Code change snippets:
-------

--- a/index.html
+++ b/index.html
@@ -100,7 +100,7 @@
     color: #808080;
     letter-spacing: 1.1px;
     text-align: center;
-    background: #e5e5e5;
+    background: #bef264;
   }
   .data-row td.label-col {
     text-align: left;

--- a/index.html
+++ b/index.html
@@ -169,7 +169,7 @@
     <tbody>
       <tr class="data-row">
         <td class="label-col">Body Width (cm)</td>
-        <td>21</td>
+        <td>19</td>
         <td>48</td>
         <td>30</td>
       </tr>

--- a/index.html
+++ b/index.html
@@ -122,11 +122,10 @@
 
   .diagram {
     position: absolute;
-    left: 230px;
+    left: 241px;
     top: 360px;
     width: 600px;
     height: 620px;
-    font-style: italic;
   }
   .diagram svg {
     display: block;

-------

WORK TO BE COMPLETED:
In the answer, each line of the data must appear exactly as written.

ANSWER SPACE:
--- a/index.html
+++ b/index.html
@@ -100,7 +100,7 @@
     color: #808080;
     letter-spacing: 1.1px;
     text-align: center;
-    background: #e5e5e5;
+    background: #bef264;
   }
   .data-row td.label-col {
     text-align: left;

--- a/index.html
+++ b/index.html
@@ -169,7 +169,7 @@
     <tbody>
       <tr class="data-row">
         <td class="label-col">Body Width (cm)</td>
-        <td>21</td>
+        <td>19</td>
         <td>48</td>
         <td>30</td>
       </tr>

--- a/index.html
+++ b/index.html
@@ -122,11 +122,10 @@
 
   .diagram {
     position: absolute;
-    left: 230px;
+    left: 241px;
     top: 360px;
     width: 600px;
     height: 620px;
-    font-style: italic;
   }
   .diagram svg {
     display: block;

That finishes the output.